Under its support measures, the government will create an approved supplier list for steel companies wanting to bid for public sector projects, such as Britain's £55 million ($78.25 million) high-speed rail link, which will need 2 million tonnes of steel.

"By changing the procurement rules on these major infrastructure projects we are backing the future of UK steel — opening up significant opportunities for UK suppliers and allowing them to compete more effectively with international companies," Business Secretary SajidJavid said in a statement.

The introduction of measures to ensure British steelmakers are considered for government contracts could take six to nine months, a spokeswoman for Javid's department said.

The government has faced criticism over its response to Tata's decision to sell its UK plant in south Wales, which employs 15,000, with opposition politicians saying it was "asleep at the wheel".

The government has said it is working to broker a deal with potential buyers.

Liberty House Group, which produces steel in Britain, has begun talks with the government over a potential partnership but does not want to buy all of Tata's UK operations, its Executive Chairman Sanjeev Gupta was quoted as saying by the Sunday Telegraph.

Javid told the BBC he would not talk about specific offers but said he wanted to find a buyer for the whole business and the government would engage with any willing and serious buyer.

He added that the government was looking at how it could help with issues such as Tata's pension burden and costly energy supplies.
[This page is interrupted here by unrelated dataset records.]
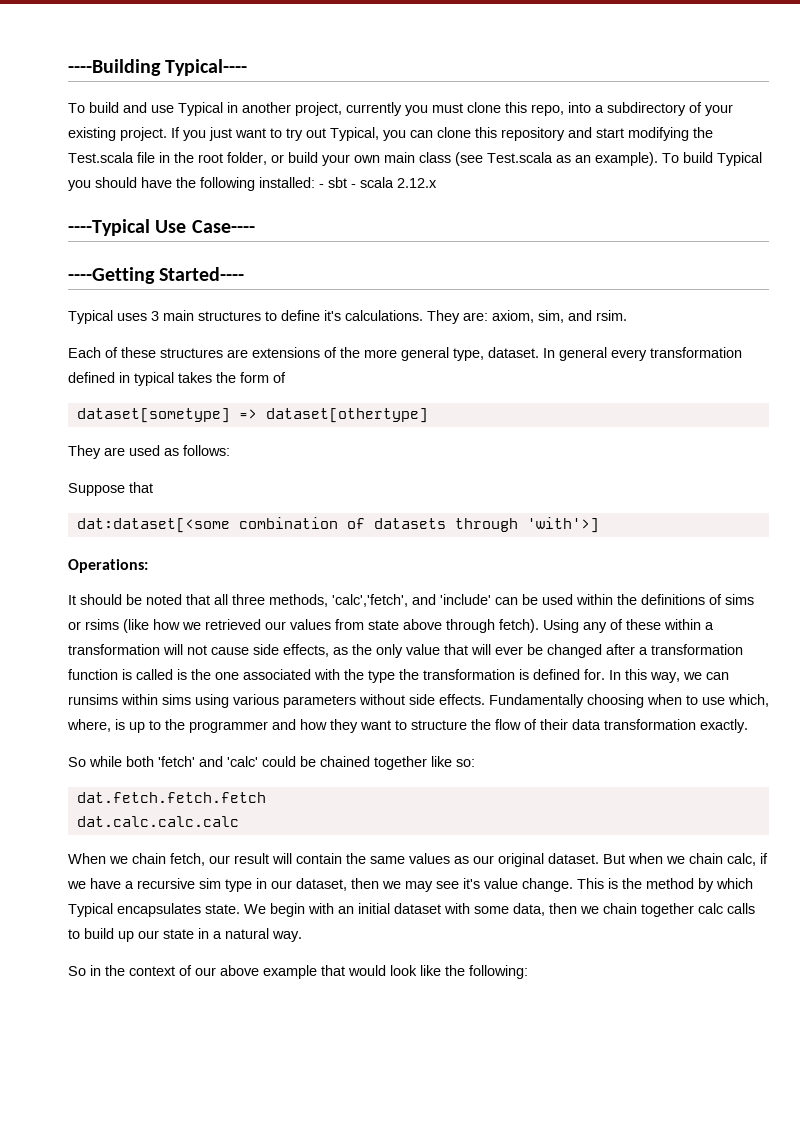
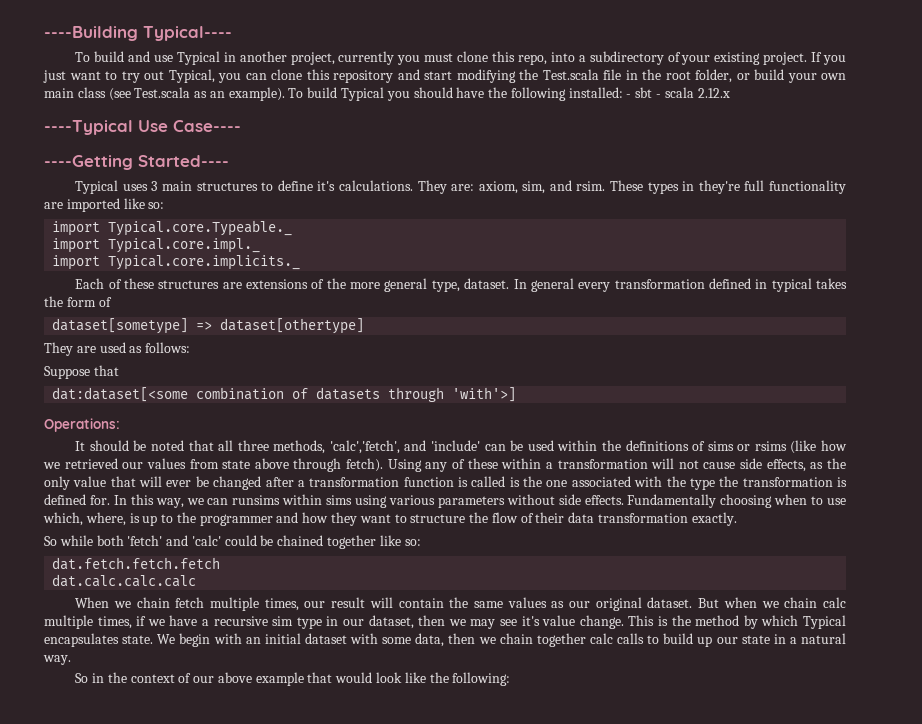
(627, 315) none -> [610,180,846,194] [44,198,165,212] [52,220,293,236] [52,238,261,253] [52,255,301,270] These types in they're full functionality are imported like so: // import Typical.core.Typeable._ // import Typical.core.impl._ // import Typical.core.implicits._
[170,853,205,866] fetch, -> [175,597,299,611] fetch multiple times,
[727,853,756,866] calc, -> [823,597,847,608] [44,615,132,629] calc multiple times,

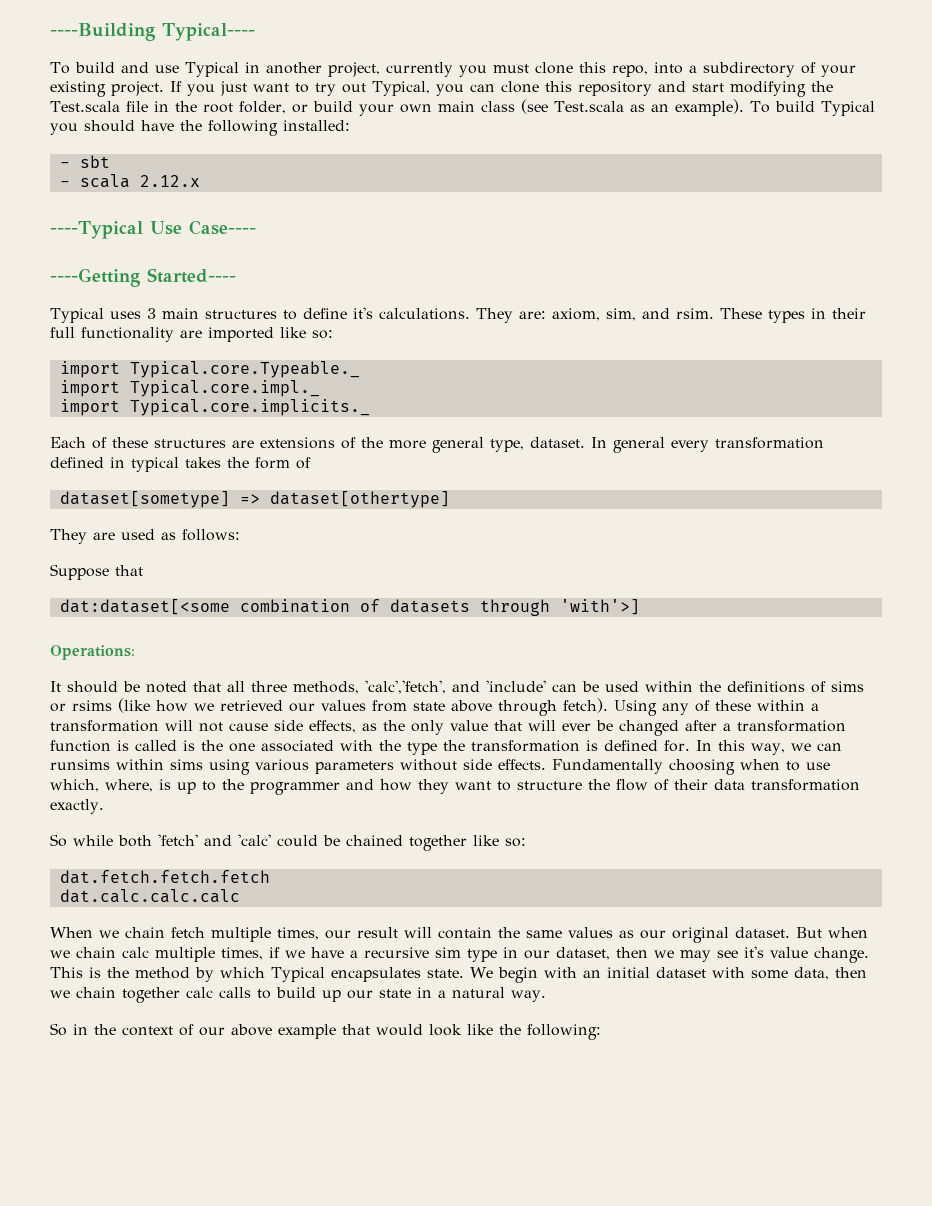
(623, 92) none -> (350, 125) //
(653, 92) none -> (110, 161) //
[698,180,740,194] they're -> [831,308,866,319] their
"These are the kind of things we have already thought of, we have already started working on and what I hope is that you will have the offer document from Tata, overlay on top of the help the British government can provide and then you have the makings of a successful deal," he elaborated.

Cheap Chinese imports have hit Britain's steel industry. Britain imported 826,000 tonnes of Chinese steel in 2015, up from 361,000 two years earlier, according to the International Steel Statistic bureau.

Cameron has said he wants Britain and China to work together to tackle overcapacity in steel. 

 

Last month, however, China imposed anti-dumping duties of up to 46 per cent on specialist steel products from Japan, South Korea and the European Union.